EXERCISE DATA:
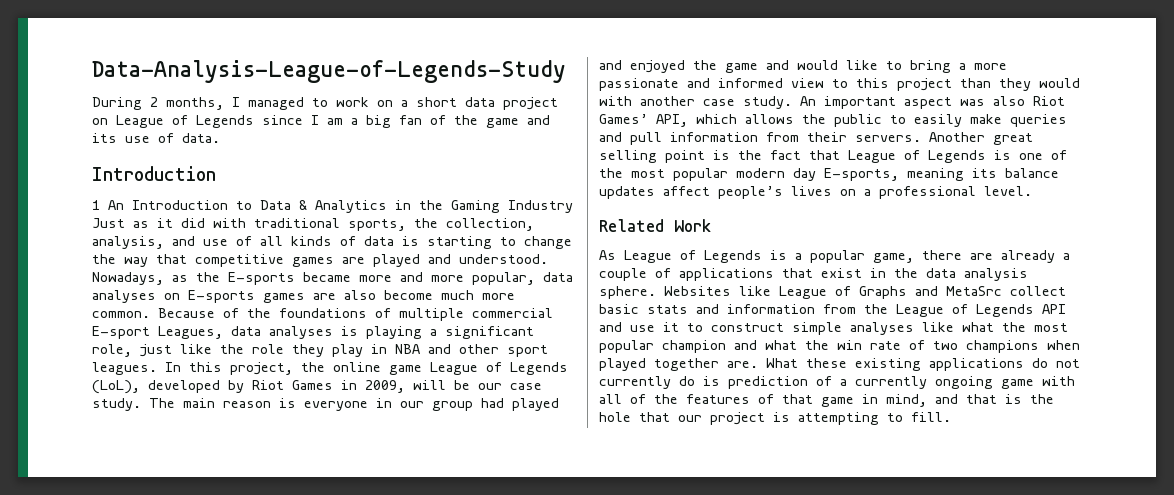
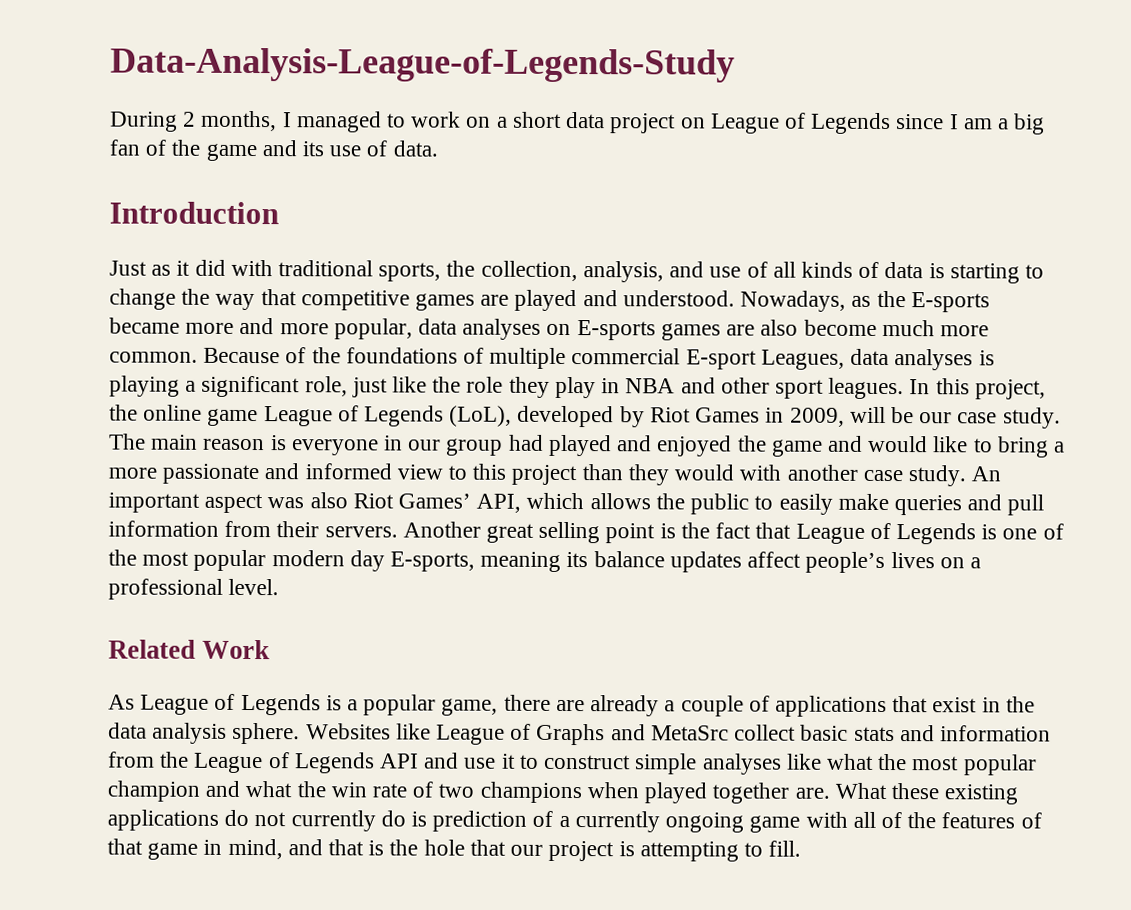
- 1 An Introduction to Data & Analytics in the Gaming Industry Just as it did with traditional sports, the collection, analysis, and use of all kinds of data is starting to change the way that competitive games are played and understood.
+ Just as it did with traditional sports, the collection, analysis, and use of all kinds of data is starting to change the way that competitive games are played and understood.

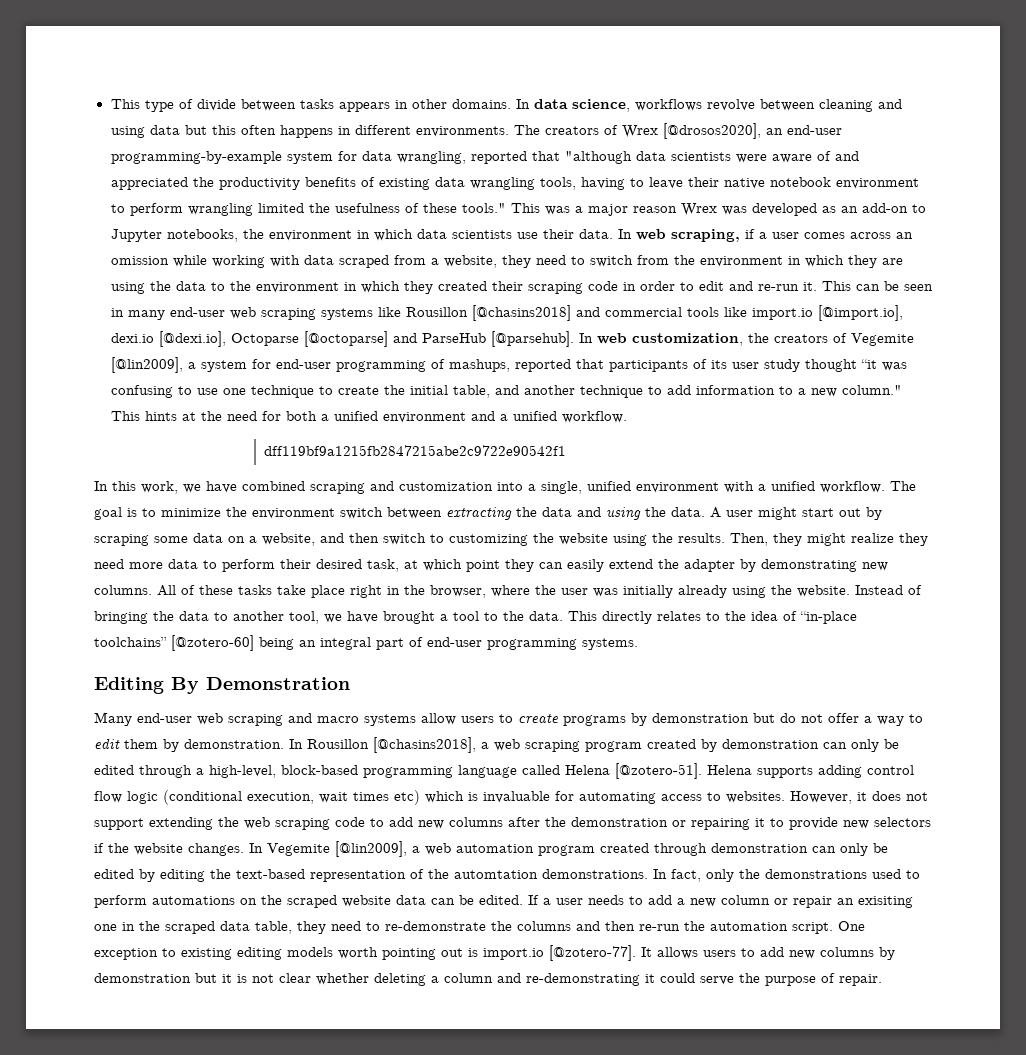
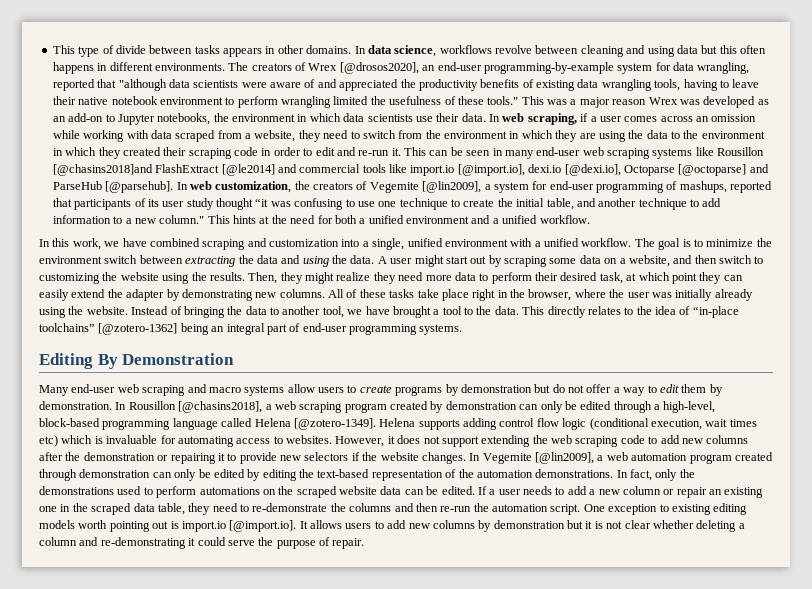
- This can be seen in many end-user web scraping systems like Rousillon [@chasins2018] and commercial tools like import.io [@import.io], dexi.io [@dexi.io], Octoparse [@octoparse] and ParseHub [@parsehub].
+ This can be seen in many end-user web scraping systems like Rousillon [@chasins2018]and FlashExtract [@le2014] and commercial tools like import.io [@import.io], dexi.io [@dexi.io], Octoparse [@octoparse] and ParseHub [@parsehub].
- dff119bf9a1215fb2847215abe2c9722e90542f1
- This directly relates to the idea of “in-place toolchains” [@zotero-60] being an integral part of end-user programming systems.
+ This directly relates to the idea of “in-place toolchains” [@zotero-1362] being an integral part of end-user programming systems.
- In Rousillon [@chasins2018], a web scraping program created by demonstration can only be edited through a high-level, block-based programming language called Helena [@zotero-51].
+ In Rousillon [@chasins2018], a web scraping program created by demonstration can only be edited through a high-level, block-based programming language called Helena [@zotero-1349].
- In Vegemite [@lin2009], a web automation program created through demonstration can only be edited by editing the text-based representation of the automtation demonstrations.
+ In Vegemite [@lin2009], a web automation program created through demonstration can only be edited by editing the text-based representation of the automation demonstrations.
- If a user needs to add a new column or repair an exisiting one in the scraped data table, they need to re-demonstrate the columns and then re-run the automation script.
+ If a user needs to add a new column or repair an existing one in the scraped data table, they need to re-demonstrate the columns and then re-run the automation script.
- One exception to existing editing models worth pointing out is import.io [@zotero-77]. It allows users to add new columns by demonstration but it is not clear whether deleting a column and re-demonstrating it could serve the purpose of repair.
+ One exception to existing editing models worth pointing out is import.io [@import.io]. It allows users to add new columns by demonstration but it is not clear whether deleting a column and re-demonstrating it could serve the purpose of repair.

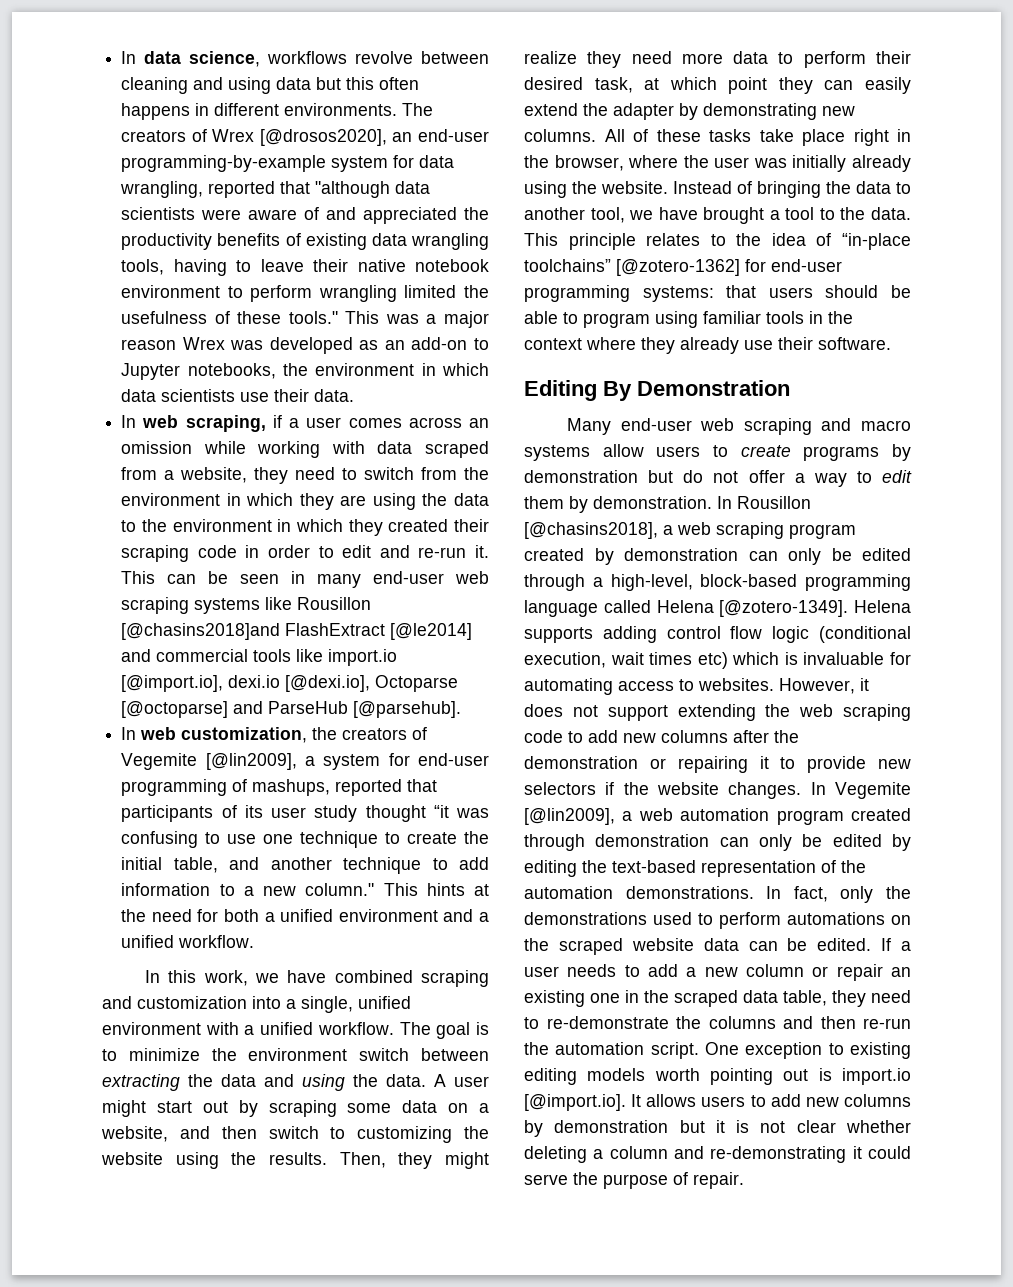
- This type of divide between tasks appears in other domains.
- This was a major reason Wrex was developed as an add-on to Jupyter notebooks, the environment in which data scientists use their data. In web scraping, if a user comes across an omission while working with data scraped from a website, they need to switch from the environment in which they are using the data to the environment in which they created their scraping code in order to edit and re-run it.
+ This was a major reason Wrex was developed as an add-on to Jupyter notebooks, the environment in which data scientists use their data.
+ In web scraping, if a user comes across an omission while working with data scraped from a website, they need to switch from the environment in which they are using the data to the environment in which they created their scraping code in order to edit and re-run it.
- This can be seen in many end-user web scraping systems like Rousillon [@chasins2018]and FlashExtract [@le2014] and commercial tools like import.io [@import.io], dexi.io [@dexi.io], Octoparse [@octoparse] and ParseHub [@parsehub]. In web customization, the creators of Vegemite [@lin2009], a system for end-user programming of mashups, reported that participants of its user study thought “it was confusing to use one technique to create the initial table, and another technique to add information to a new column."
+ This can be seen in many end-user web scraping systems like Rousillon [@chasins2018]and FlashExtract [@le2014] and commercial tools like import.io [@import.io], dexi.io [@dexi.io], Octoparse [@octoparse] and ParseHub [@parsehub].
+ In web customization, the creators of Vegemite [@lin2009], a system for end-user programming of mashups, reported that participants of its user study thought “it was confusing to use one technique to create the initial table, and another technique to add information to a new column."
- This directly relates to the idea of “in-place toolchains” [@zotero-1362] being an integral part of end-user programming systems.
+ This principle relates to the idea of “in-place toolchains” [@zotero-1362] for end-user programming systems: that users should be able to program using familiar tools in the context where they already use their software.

WHAT YOU ARE ASKED TO DO:
Set down again, exactly, every line above from the one with "- One exception" down to the one with "- This type", both ends included. No pictures, and nothing else.

SOLUTION:
- One exception to existing editing models worth pointing out is import.io [@zotero-77]. It allows users to add new columns by demonstration but it is not clear whether deleting a column and re-demonstrating it could serve the purpose of repair.
+ One exception to existing editing models worth pointing out is import.io [@import.io]. It allows users to add new columns by demonstration but it is not clear whether deleting a column and re-demonstrating it could serve the purpose of repair.

- This type of divide between tasks appears in other domains.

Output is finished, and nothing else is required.